Major Pollock (a remarkably sensitive, compelling performance from Nathaniel Parker) is a long-term resident at the Beauregard Hotel: a Bournemouth boarding house for the genteel classes. Pollock is also, as it turns out, homosexual (and, as it turns out, not the ‘Major’ that he claims to be, either). When he’s outed by a local newspaper report on his arrest for importuning men on the nearby seafront, Pollock’s fellow hotel residents including the interfering, judgmental Mrs Railton-Bell (a deliciously direct, uncompromisingly self-righteous, captivatingly charismatic performance from Siân Phillips) and an assortment of characters ranging from her subjugated, timorous daughter Sybil (Alexandra Dowling) to young moral crusader Charles (Jeremy Neaumark Jones), all of whom are subjected to Mrs Railton-Bell’s demand that Major Pollock leaves the hotel immediately; the other guests, however – whether blatantly or more subtly – beg to differ.

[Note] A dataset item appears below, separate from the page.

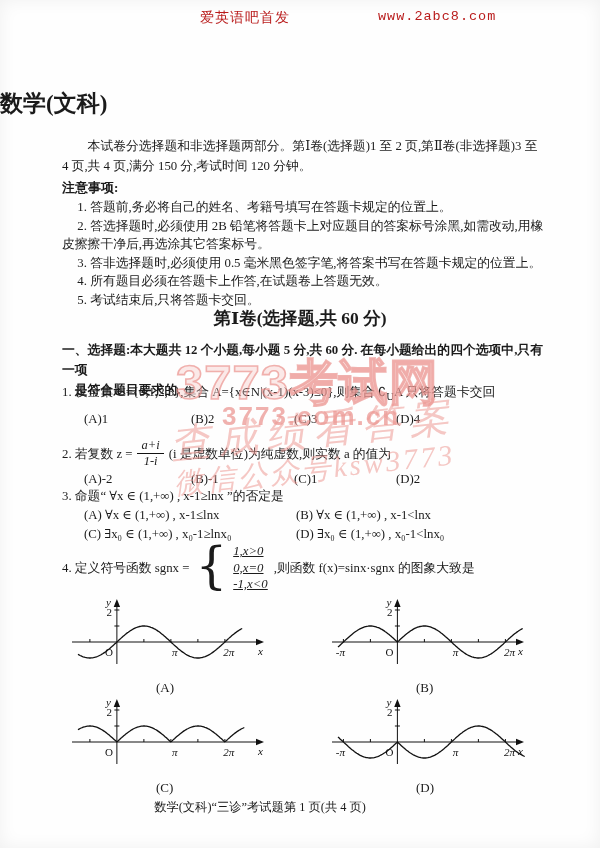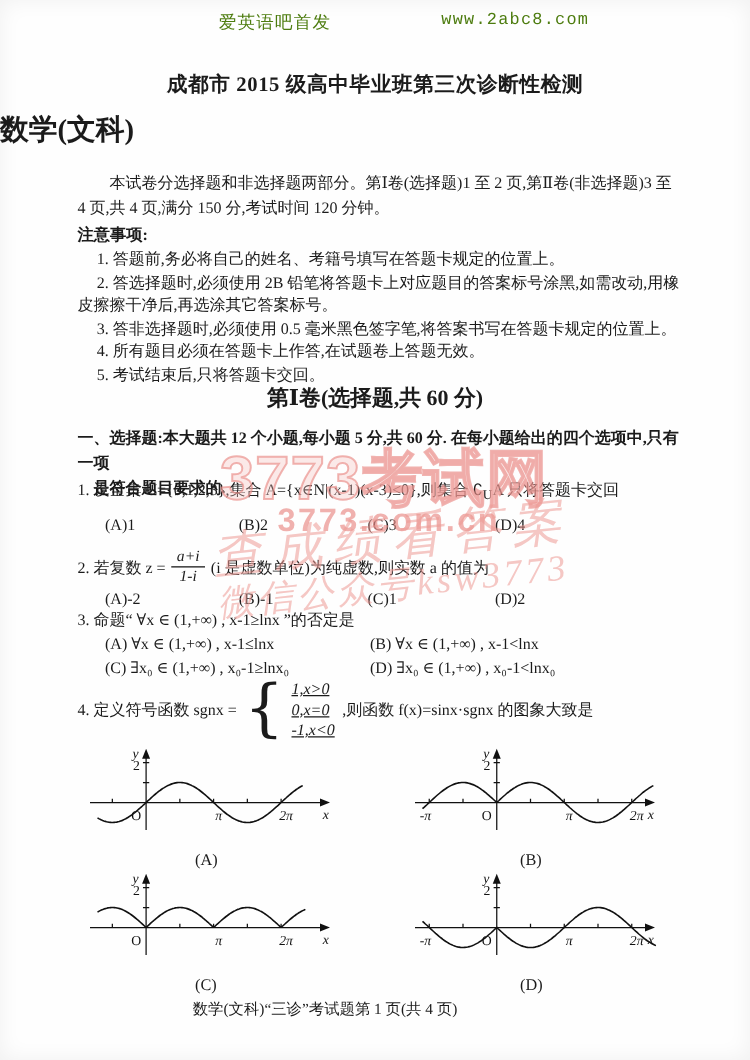"爱英语吧首发" .red { color: #4d7c0f -> #b91c1c; margin-left: none -> 25px }
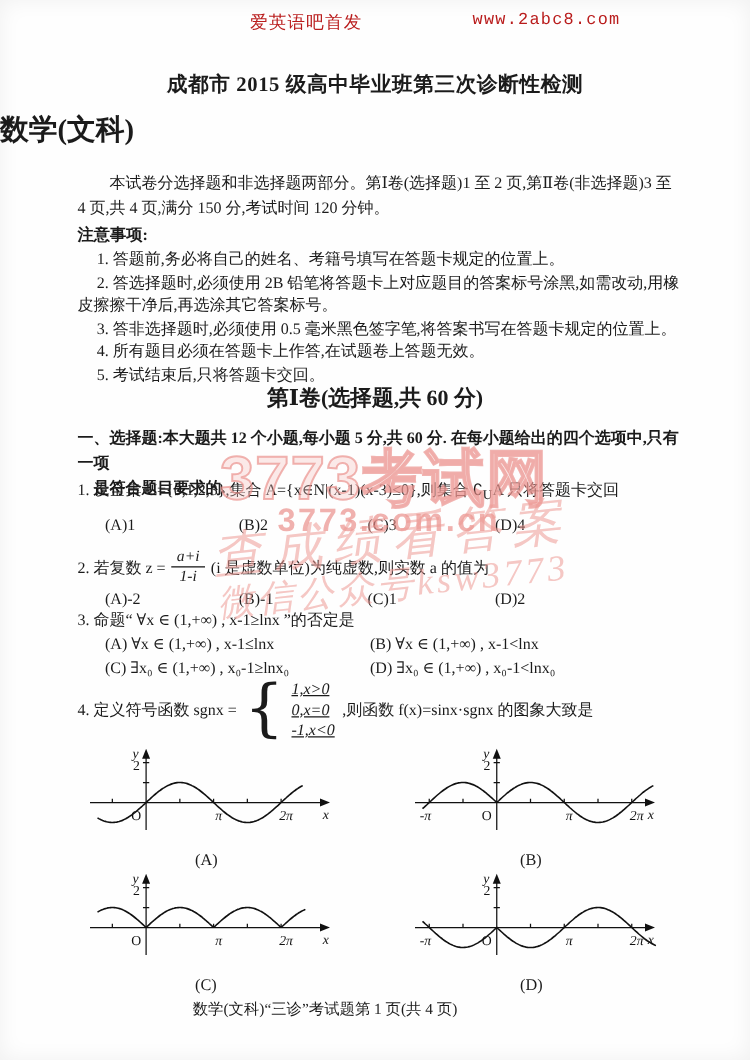"成都市 2015 级高中毕业班第三次诊断性检测" div.abs { html: <div>成都市 2015 级高中毕业班第三次诊断性检测</div> -> none }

It’s worth bearing in mind here that, in the original performances of Table Number Seven, Major Pollock was accused of sexually harassing women in a cinema, which was deemed to be far more socially acceptable than dilly-dallying with other men. Oh, how times have changed! But have they?
After the break, the slow-burn drama of The Browning Version initially feels less emotionally impactful than Table Number Seven, the tension creeping in subtly as we learn that it’s Classics teacher Andrew Crocker-Harris’s last day of teaching at an English boys’ school where he never particularly made his mark, and was never particularly liked by either fellow staff members or pupils. His spiteful wife Millie doesn’t like him much either, which is why she’s having an affair with one of his colleagues.
When fifth form pupil John Taplow gives his teacher a leaving gift in the form of a copy of Robert Browning’s translation of Aeschylus’ Agamemnon it opens an emotional floodgate for Crocker-Harris, who starts to question the hows and whys of his career, his toxic relationship, his past and his future. As his horrid wife, Lolita Chakrabarti ditches the smart, experienced sensitivity she bought to her role as Beauregard Hotel manager Miss Cooper in favour of a venomous, bitter harridan, while Nathaniel Parker brings yet more of the affecting, authentic potency of emotion that led us to invest so much faith in Table Number Seven’s Major Pollockto his second role of the evening, this time as the teacher with many personal lessons to learn.
Do we still have much to learn from Terrence Rattigan? It would very much seem so. Summer 1954 confirms his rightful status as one of the finest British playwrights of the 20th century, ahead of his time rather than simply pandering to popular taste.